#### [Work request]
What is needed is an exact copy of every line from the one containing "2024-07-03 19:15:10 | Delta: -84.80 -> -86.60" through the end of the entries; please set it down without any pictures.

━━ Given data

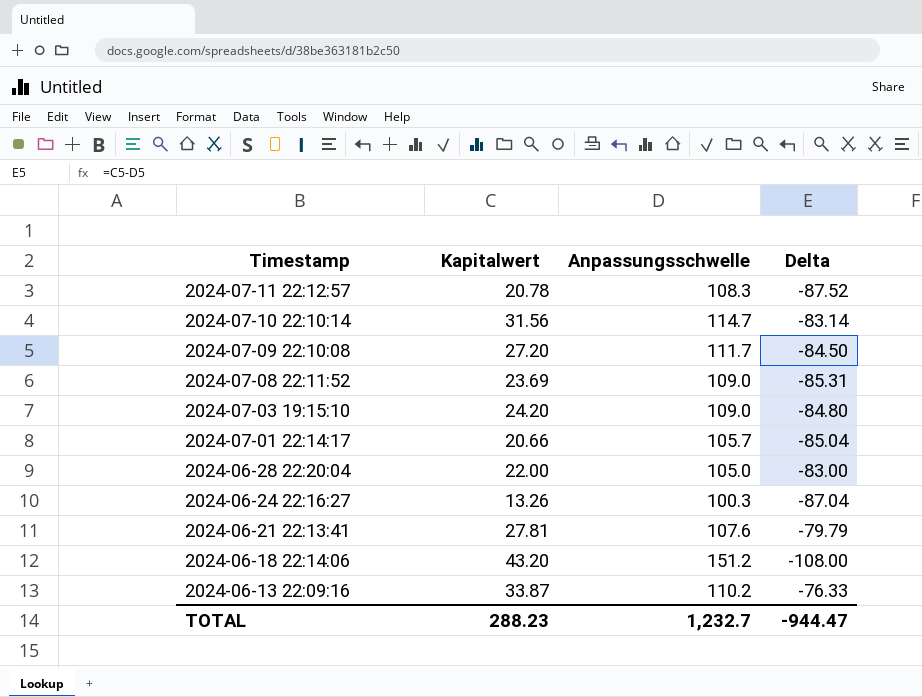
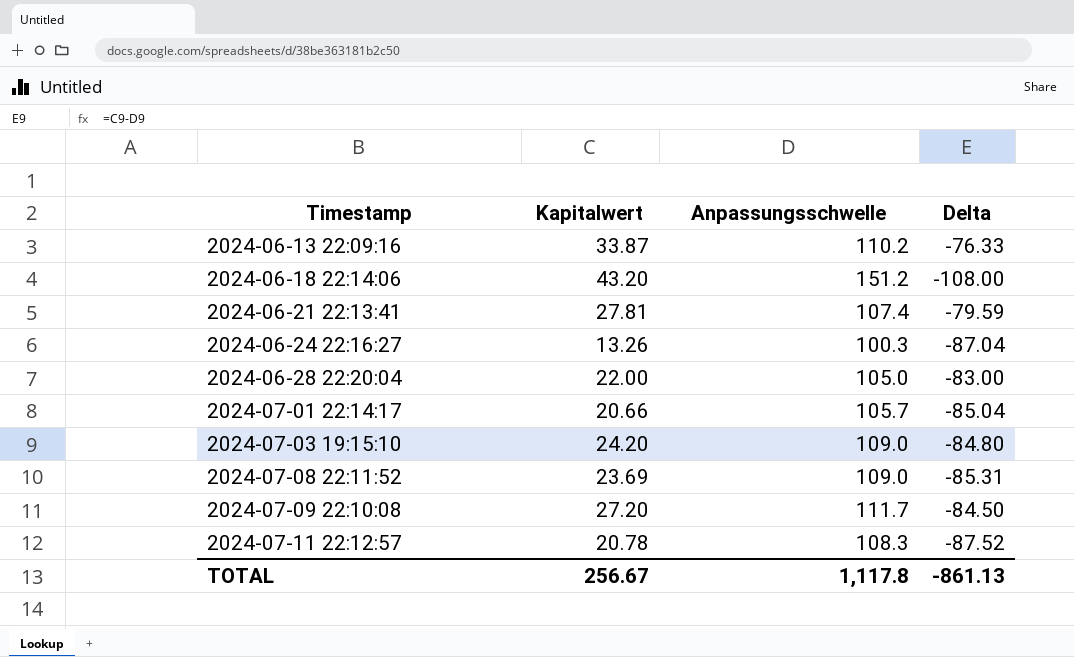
row order: Timestamp descending -> Timestamp ascending
row 2024-07-10 22:10:14: 31.56 | 114.7 | -83.14 -> none
2024-06-21 22:13:41 | Anpassungsschwelle: 107.6 -> 107.4
2024-06-21 22:13:41 | Delta: -79.79 -> -79.59
TOTAL | Kapitalwert: 288.23 -> 256.67
TOTAL | Anpassungsschwelle: 1,232.7 -> 1,117.8
TOTAL | Delta: -944.47 -> -861.13

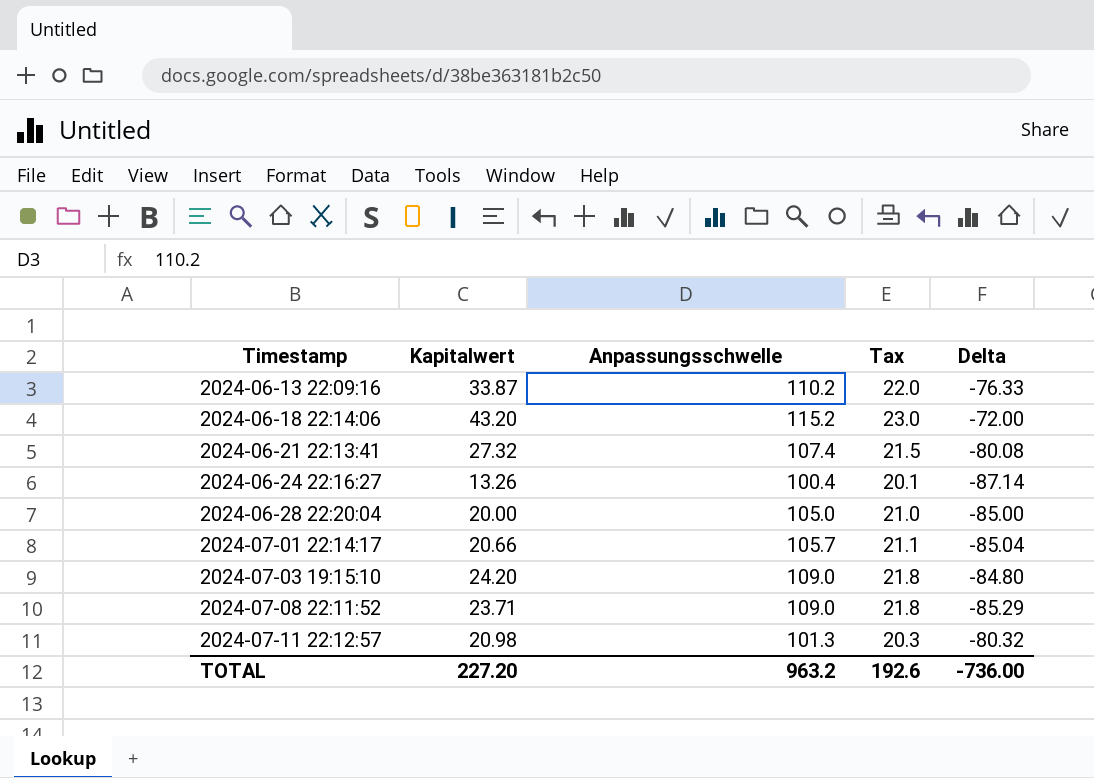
column Tax | formula: none -> [Anpassungsschwelle] * 0.2
row 2024-07-09 22:10:08: 27.20 | 111.7 | -84.50 -> none
2024-06-18 22:14:06 | Anpassungsschwelle: 151.2 -> 115.2
2024-06-18 22:14:06 | Delta: -108.00 -> -72.00
2024-06-21 22:13:41 | Kapitalwert: 27.81 -> 27.32
2024-06-21 22:13:41 | Delta: -79.59 -> -80.08
2024-06-24 22:16:27 | Anpassungsschwelle: 100.3 -> 100.4
2024-06-24 22:16:27 | Delta: -87.04 -> -87.14
2024-06-28 22:20:04 | Kapitalwert: 22.00 -> 20.00
2024-06-28 22:20:04 | Delta: -83.00 -> -85.00
2024-07-08 22:11:52 | Kapitalwert: 23.69 -> 23.71
2024-07-08 22:11:52 | Delta: -85.31 -> -85.29
2024-07-11 22:12:57 | Kapitalwert: 20.78 -> 20.98
2024-07-11 22:12:57 | Anpassungsschwelle: 108.3 -> 101.3
2024-07-11 22:12:57 | Delta: -87.52 -> -80.32
TOTAL | Kapitalwert: 256.67 -> 227.20
TOTAL | Anpassungsschwelle: 1,117.8 -> 963.2
TOTAL | Delta: -861.13 -> -736.00

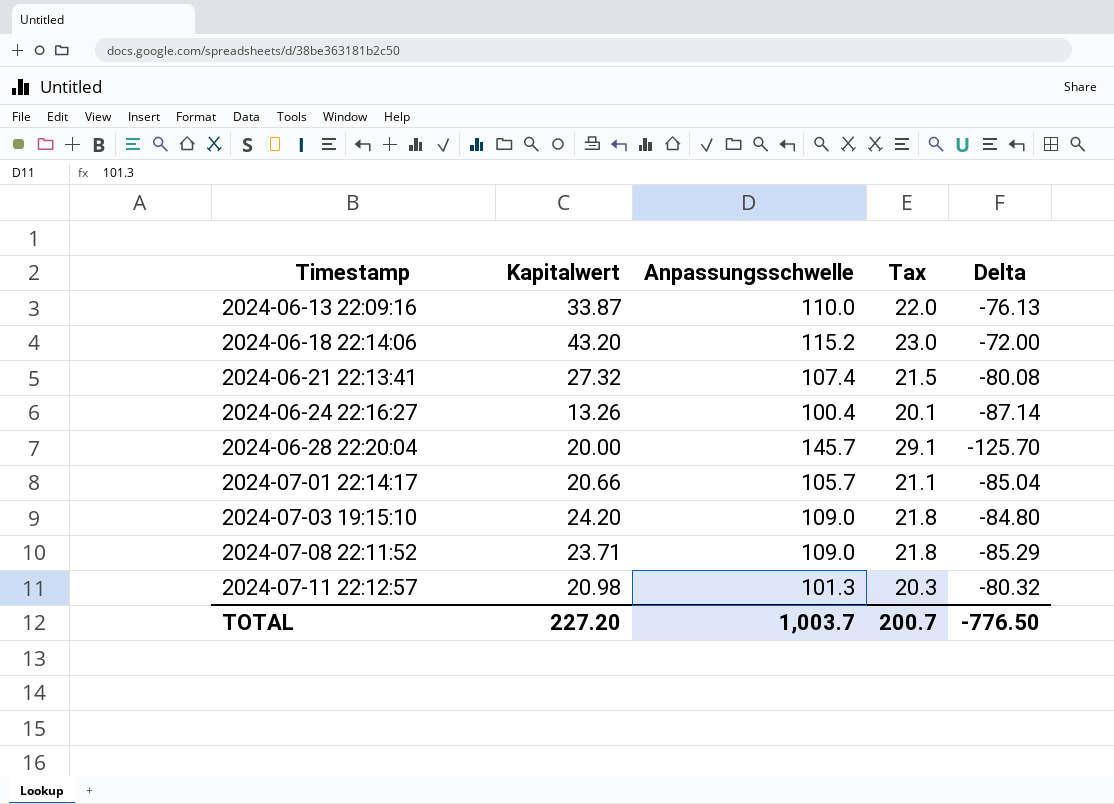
2024-06-13 22:09:16 | Anpassungsschwelle: 110.2 -> 110.0
2024-06-13 22:09:16 | Delta: -76.33 -> -76.13
2024-06-28 22:20:04 | Anpassungsschwelle: 105.0 -> 145.7
2024-06-28 22:20:04 | Tax: 21.0 -> 29.1
2024-06-28 22:20:04 | Delta: -85.00 -> -125.70
TOTAL | Anpassungsschwelle: 963.2 -> 1,003.7
TOTAL | Tax: 192.6 -> 200.7
TOTAL | Delta: -736.00 -> -776.50

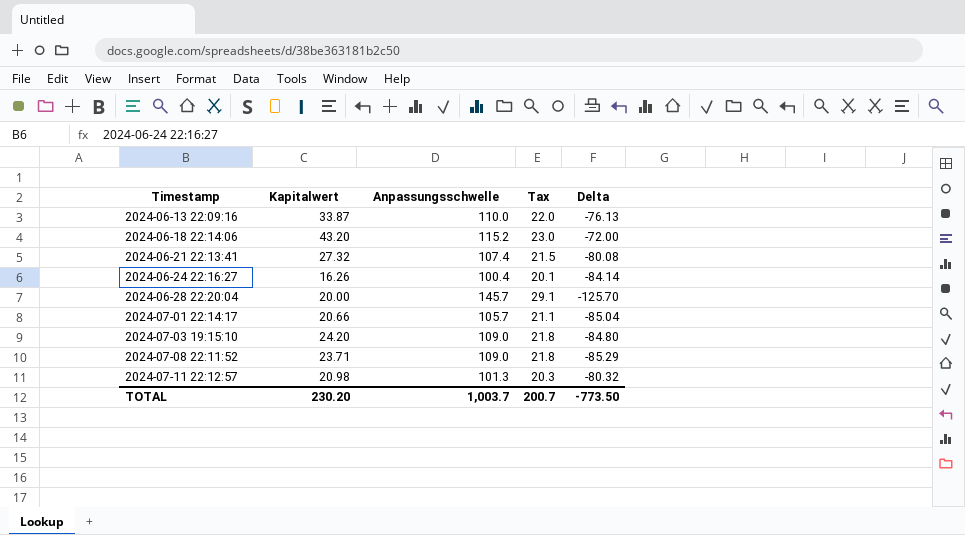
2024-06-24 22:16:27 | Kapitalwert: 13.26 -> 16.26
2024-06-24 22:16:27 | Delta: -87.14 -> -84.14
TOTAL | Kapitalwert: 227.20 -> 230.20
TOTAL | Delta: -776.50 -> -773.50

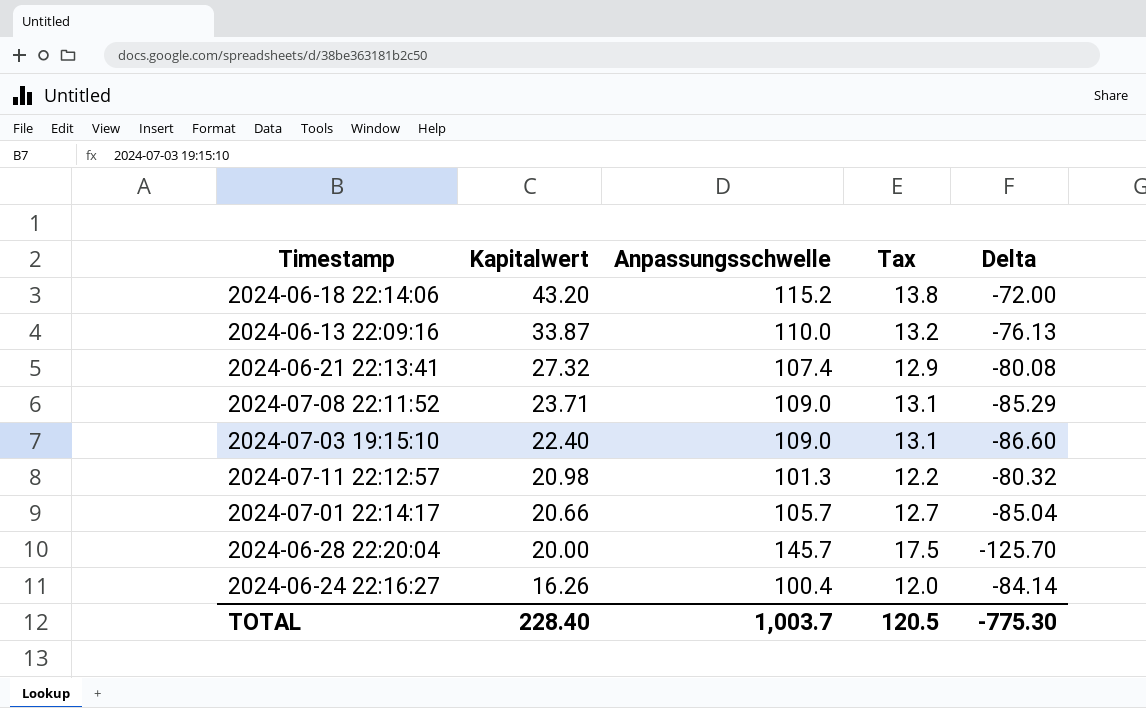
row order: Timestamp ascending -> Kapitalwert descending
column Tax | formula: [Anpassungsschwelle] * 0.2 -> [Anpassungsschwelle] * 0.12
2024-07-03 19:15:10 | Kapitalwert: 24.20 -> 22.40
2024-07-03 19:15:10 | Delta: -84.80 -> -86.60
TOTAL | Kapitalwert: 230.20 -> 228.40
TOTAL | Tax: 200.7 -> 120.5
TOTAL | Delta: -773.50 -> -775.30

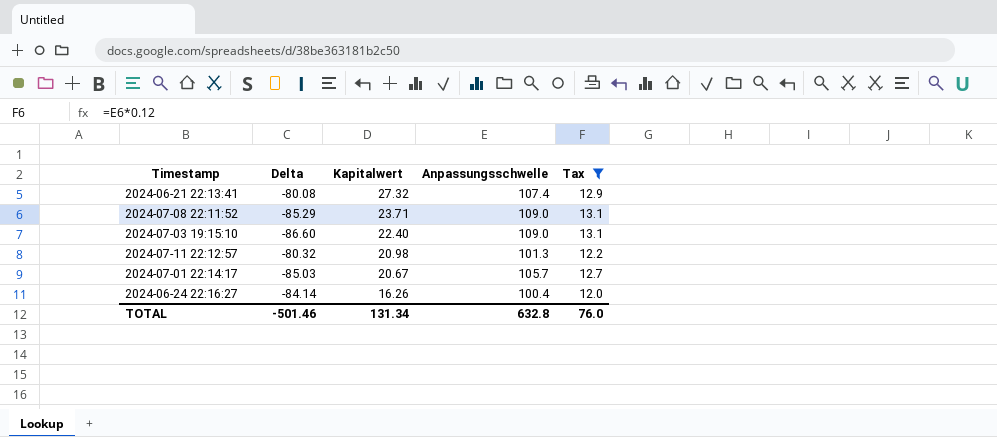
filter: none -> Tax <= 13.1
column Delta | position: 5 -> 2
2024-07-01 22:14:17 | Delta: -85.04 -> -85.03
2024-07-01 22:14:17 | Kapitalwert: 20.66 -> 20.67
TOTAL | Delta: -775.30 -> -501.46
TOTAL | Kapitalwert: 228.40 -> 131.34
TOTAL | Anpassungsschwelle: 1,003.7 -> 632.8
TOTAL | Tax: 120.5 -> 76.0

━━━━

#### [Solution for this problem]
2024-07-03 19:15:10 | Delta: -84.80 -> -86.60
TOTAL | Kapitalwert: 230.20 -> 228.40
TOTAL | Tax: 200.7 -> 120.5
TOTAL | Delta: -773.50 -> -775.30

filter: none -> Tax <= 13.1
column Delta | position: 5 -> 2
2024-07-01 22:14:17 | Delta: -85.04 -> -85.03
2024-07-01 22:14:17 | Kapitalwert: 20.66 -> 20.67
TOTAL | Delta: -775.30 -> -501.46
TOTAL | Kapitalwert: 228.40 -> 131.34
TOTAL | Anpassungsschwelle: 1,003.7 -> 632.8
TOTAL | Tax: 120.5 -> 76.0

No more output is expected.